[Entries provided]
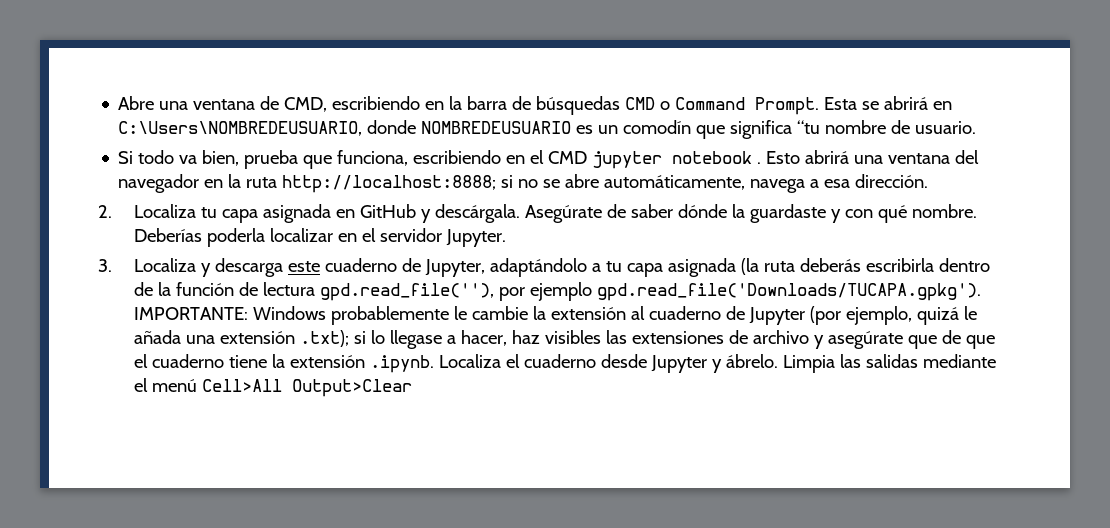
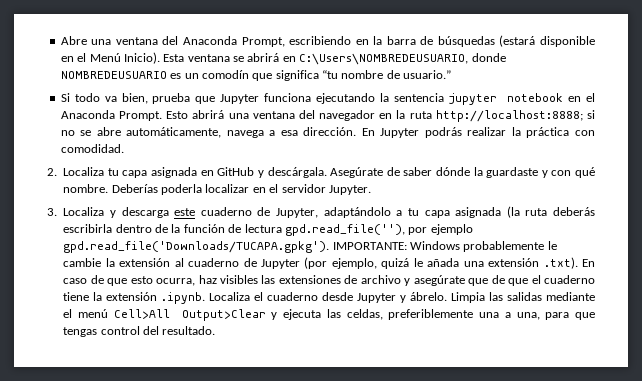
[260,96,328,112] de CMD, -> [162,36,285,47] del Anaconda Prompt,
[625,97,858,115] CMD o Command Prompt. Esta -> [499,35,596,47] [60,52,230,64] (estará disponible en el Menú Inicio). Esta ventana
[915,121,977,134] usuario. -> [403,70,452,79] usuario.”
[337,150,762,169] funciona, escribiendo en el CMD jupyter notebook . -> [220,93,595,105] [60,110,162,121] Jupyter funciona ejecutando la sentencia jupyter notebook en el Anaconda Prompt.
(929, 181) none -> [361,127,596,138] [60,144,124,153] En Jupyter podrás realizar la práctica con comodidad.
[299,330,507,349] .txt); si lo llegase a hacer, -> [543,257,595,269] [63,275,196,286] .txt). En caso de que esto ocurra,
(412, 388) none -> [271,309,595,320] [63,326,216,337] y ejecuta las celdas, preferiblemente una a una, para que tengas control del resultado.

[Work task] Repeat the data above exactly; images are not part of the copy.

[Response to this exercise]
[260,96,328,112] de CMD, -> [162,36,285,47] del Anaconda Prompt,
[625,97,858,115] CMD o Command Prompt. Esta -> [499,35,596,47] [60,52,230,64] (estará disponible en el Menú Inicio). Esta ventana
[915,121,977,134] usuario. -> [403,70,452,79] usuario.”
[337,150,762,169] funciona, escribiendo en el CMD jupyter notebook . -> [220,93,595,105] [60,110,162,121] Jupyter funciona ejecutando la sentencia jupyter notebook en el Anaconda Prompt.
(929, 181) none -> [361,127,596,138] [60,144,124,153] En Jupyter podrás realizar la práctica con comodidad.
[299,330,507,349] .txt); si lo llegase a hacer, -> [543,257,595,269] [63,275,196,286] .txt). En caso de que esto ocurra,
(412, 388) none -> [271,309,595,320] [63,326,216,337] y ejecuta las celdas, preferiblemente una a una, para que tengas control del resultado.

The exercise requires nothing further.